MESOP MIDEAST WATCH: Auf der Kippe : Droht ein neuer Krieg zwischen Israel und dem Libanon?
- Von Christoph Ehrhardt, Beirut 8-10-22 FAZ
Im Streit über den Verlauf einer Seegrenze standen die verfeindeten Staaten kurz vor einer Einigung. Jetzt setzen auf beiden Seiten die Hardliner den Ton.
Es ist wieder von Krieg die Rede. Nicht von Einigung.
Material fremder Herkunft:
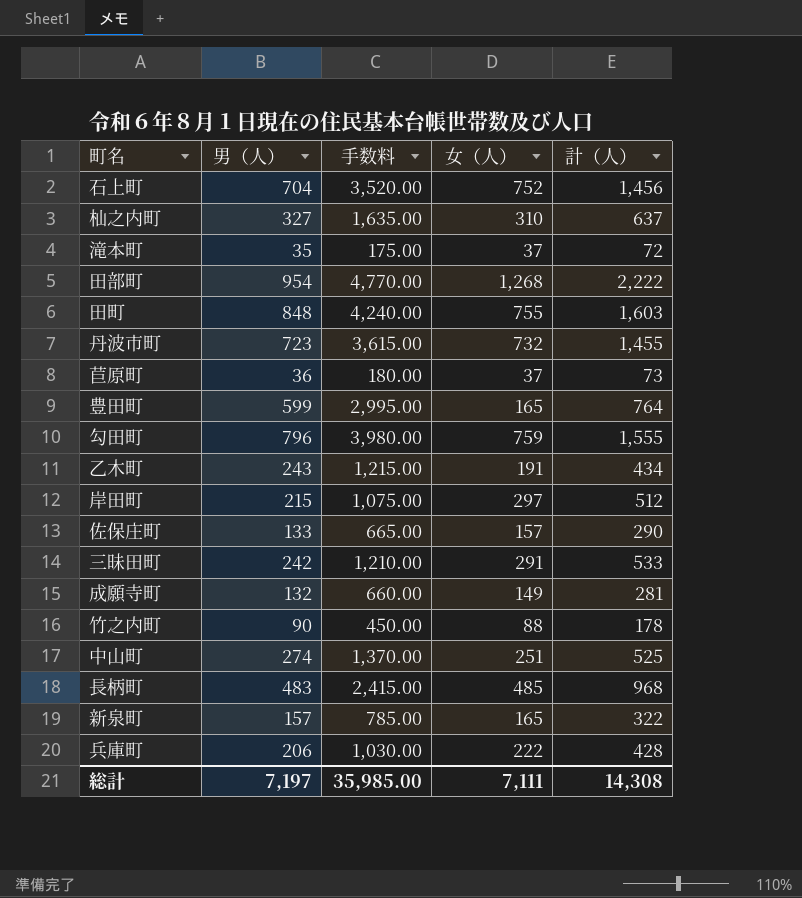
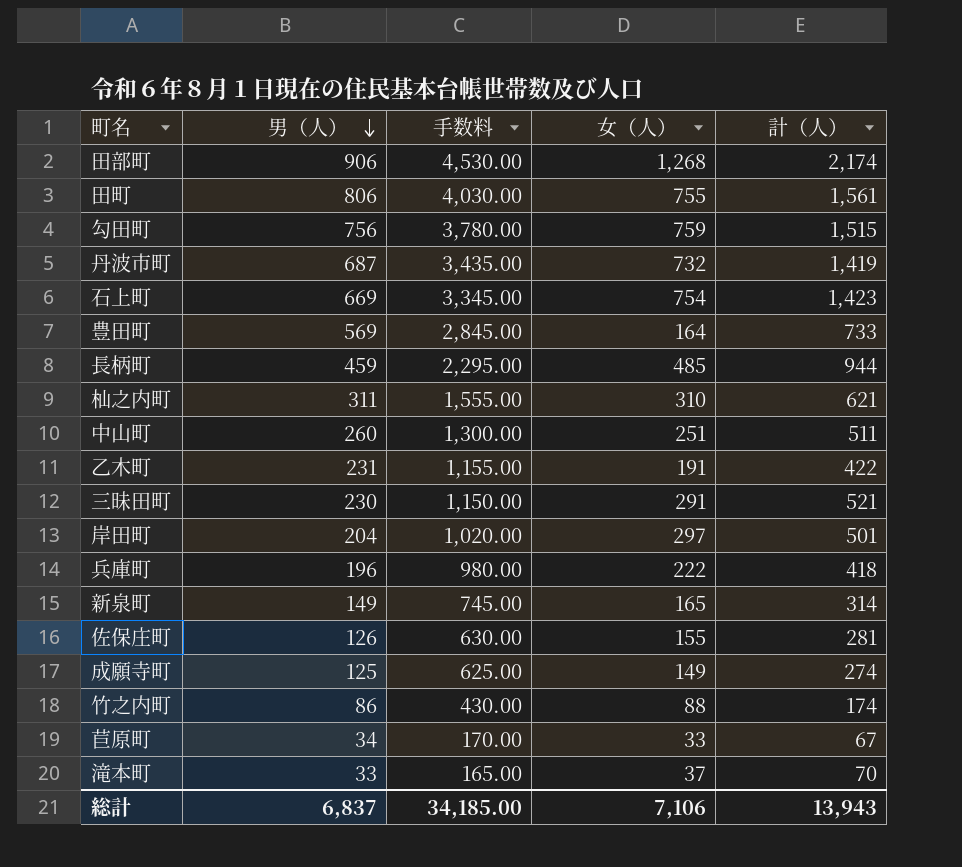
row order: none -> 男（人） descending
田部町 | 男（人）: 954 -> 906
田部町 | 手数料: 4,770.00 -> 4,530.00
田部町 | 計（人）: 2,222 -> 2,174
田町 | 男（人）: 848 -> 806
田町 | 手数料: 4,240.00 -> 4,030.00
田町 | 計（人）: 1,603 -> 1,561
勾田町 | 男（人）: 796 -> 756
勾田町 | 手数料: 3,980.00 -> 3,780.00
勾田町 | 計（人）: 1,555 -> 1,515
丹波市町 | 男（人）: 723 -> 687
丹波市町 | 手数料: 3,615.00 -> 3,435.00
丹波市町 | 計（人）: 1,455 -> 1,419
石上町 | 男（人）: 704 -> 669
石上町 | 手数料: 3,520.00 -> 3,345.00
石上町 | 女（人）: 752 -> 754
石上町 | 計（人）: 1,456 -> 1,423
豊田町 | 男（人）: 599 -> 569
豊田町 | 手数料: 2,995.00 -> 2,845.00
豊田町 | 女（人）: 165 -> 164
豊田町 | 計（人）: 764 -> 733
長柄町 | 男（人）: 483 -> 459
長柄町 | 手数料: 2,415.00 -> 2,295.00
長柄町 | 計（人）: 968 -> 944
杣之内町 | 男（人）: 327 -> 311
杣之内町 | 手数料: 1,635.00 -> 1,555.00
杣之内町 | 計（人）: 637 -> 621
中山町 | 男（人）: 274 -> 260
中山町 | 手数料: 1,370.00 -> 1,300.00
中山町 | 計（人）: 525 -> 511
乙木町 | 男（人）: 243 -> 231
乙木町 | 手数料: 1,215.00 -> 1,155.00
乙木町 | 計（人）: 434 -> 422
三昧田町 | 男（人）: 242 -> 230
三昧田町 | 手数料: 1,210.00 -> 1,150.00
三昧田町 | 計（人）: 533 -> 521
岸田町 | 男（人）: 215 -> 204
岸田町 | 手数料: 1,075.00 -> 1,020.00
岸田町 | 計（人）: 512 -> 501
兵庫町 | 男（人）: 206 -> 196
兵庫町 | 手数料: 1,030.00 -> 980.00
兵庫町 | 計（人）: 428 -> 418
新泉町 | 男（人）: 157 -> 149
新泉町 | 手数料: 785.00 -> 745.00
新泉町 | 計（人）: 322 -> 314
佐保庄町 | 男（人）: 133 -> 126
佐保庄町 | 手数料: 665.00 -> 630.00
佐保庄町 | 女（人）: 157 -> 155
佐保庄町 | 計（人）: 290 -> 281
成願寺町 | 男（人）: 132 -> 125
成願寺町 | 手数料: 660.00 -> 625.00
成願寺町 | 計（人）: 281 -> 274
竹之内町 | 男（人）: 90 -> 86
竹之内町 | 手数料: 450.00 -> 430.00
竹之内町 | 計（人）: 178 -> 174
苣原町 | 男（人）: 36 -> 34
苣原町 | 手数料: 180.00 -> 170.00
苣原町 | 女（人）: 37 -> 33
苣原町 | 計（人）: 73 -> 67
滝本町 | 男（人）: 35 -> 33
滝本町 | 手数料: 175.00 -> 165.00
滝本町 | 計（人）: 72 -> 70
総計 | 男（人）: 7,197 -> 6,837
総計 | 手数料: 35,985.00 -> 34,185.00
総計 | 女（人）: 7,111 -> 7,106
総計 | 計（人）: 14,308 -> 13,943

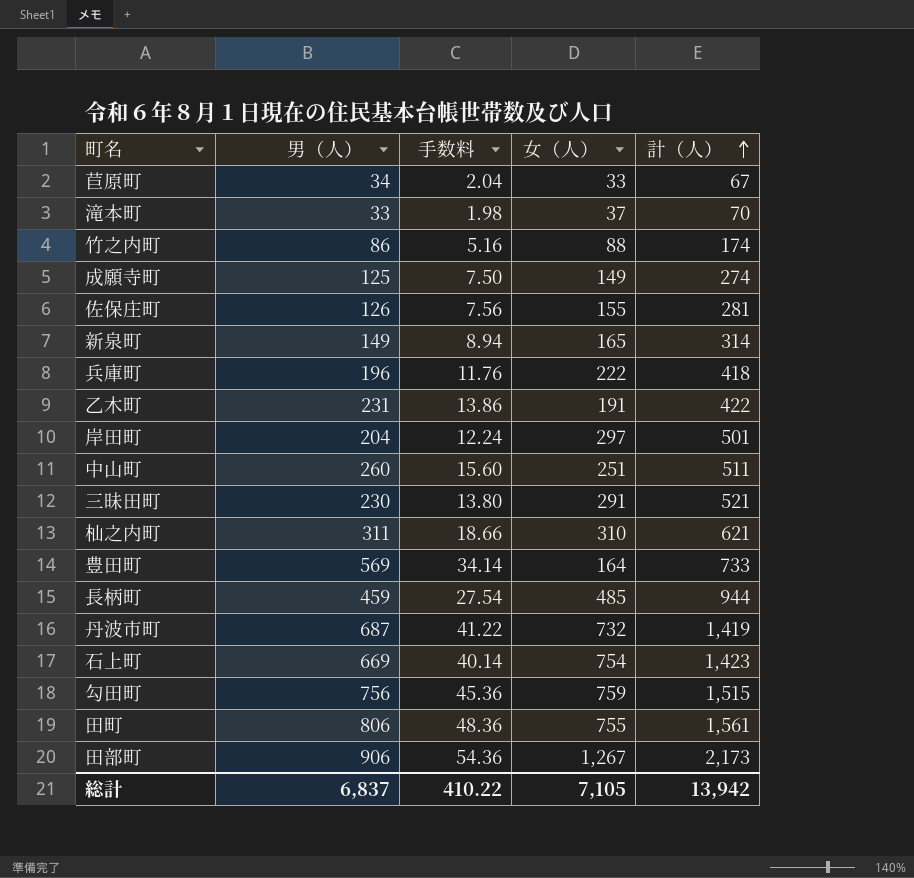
row order: 男（人） descending -> 計（人） ascending
column 手数料 | formula: [男（人）] * 5 -> [男（人）] * 0.06
田部町 | 女（人）: 1,268 -> 1,267
田部町 | 計（人）: 2,174 -> 2,173
総計 | 手数料: 34,185.00 -> 410.22
総計 | 女（人）: 7,106 -> 7,105
総計 | 計（人）: 13,943 -> 13,942

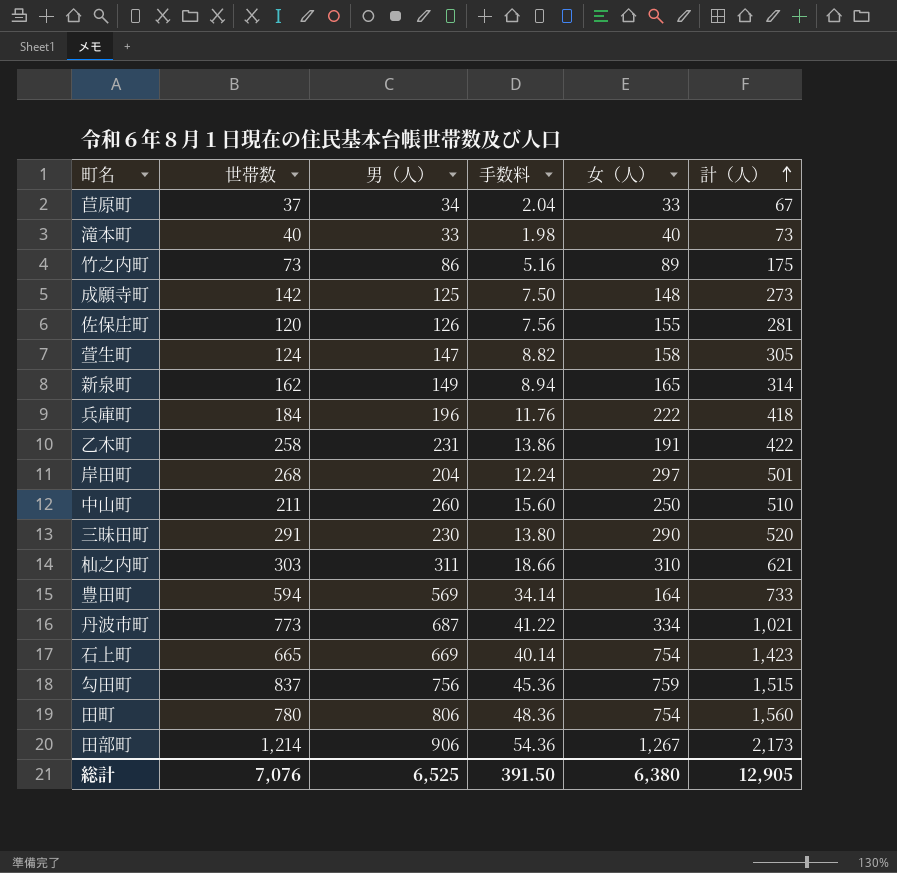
column 世帯数 | position: none -> 2
row 長柄町: 459 | 27.54 | 485 | 944 -> none
滝本町 | 女（人）: 37 -> 40
滝本町 | 計（人）: 70 -> 73
竹之内町 | 女（人）: 88 -> 89
竹之内町 | 計（人）: 174 -> 175
成願寺町 | 女（人）: 149 -> 148
成願寺町 | 計（人）: 274 -> 273
row 萱生町: none -> 124 | 147 | 8.82 | 158 | 305
中山町 | 女（人）: 251 -> 250
中山町 | 計（人）: 511 -> 510
三昧田町 | 女（人）: 291 -> 290
三昧田町 | 計（人）: 521 -> 520
丹波市町 | 女（人）: 732 -> 334
丹波市町 | 計（人）: 1,419 -> 1,021
田町 | 女（人）: 755 -> 754
田町 | 計（人）: 1,561 -> 1,560
総計 | 男（人）: 6,837 -> 6,525
総計 | 手数料: 410.22 -> 391.50
総計 | 女（人）: 7,105 -> 6,380
総計 | 計（人）: 13,942 -> 12,905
Die Hoffnung, Israel und der Libanon könnten sich über den Verlauf einer Seegrenze verständigen, ist binnen kurzer Zeit in Sorge umgeschlagen. Die unter amerikanischer Vermittlung geführten indirekten Verhandlungen zwischen beiden Ländern – sie befinden sich seit 1948 offiziell im Kriegszustand – stehen auf der Kippe. Es wird nicht ausgeschlossen, dass sie scheitern. Noch zu Beginn der Woche hatte der libanesische Ministerpräsident Najib Mikati verkündet, man befinde sich „auf dem richtigen Weg“. Da hatte man sich in Beirut auf letzte Änderungswünsche geeinigt, die an die amerikanischen Vermittler übermittelt wurden. Chefunterhändler Elias Bou Saab erklärte, es sei eine „Sache von Tagen, nicht Wochen“, sollten die libanesischen Vorschläge akzeptiert werden. Von „Details“ war die Rede.
Doch am Donnerstag kam die kalte Dusche aus Israel. Ein Regierungsmitarbeiter teilte mit, Ministerpräsident Jair Lapid „wurde über die Einzelheiten der wesentlichen Änderungen, die der Libanon an dem Abkommen vornehmen will, informiert und wies das Verhandlungsteam an, diese abzulehnen“. Zugleich verschärfte Verteidigungsminister Benny Gantz den Ton und sprach von einem möglichen militärischen Erstschlag. Er forderte die israelischen Streitkräfte auf, sich „auf ein Eskalationsszenario im Norden vorzubereiten, sowohl offensiv als auch defensiv“.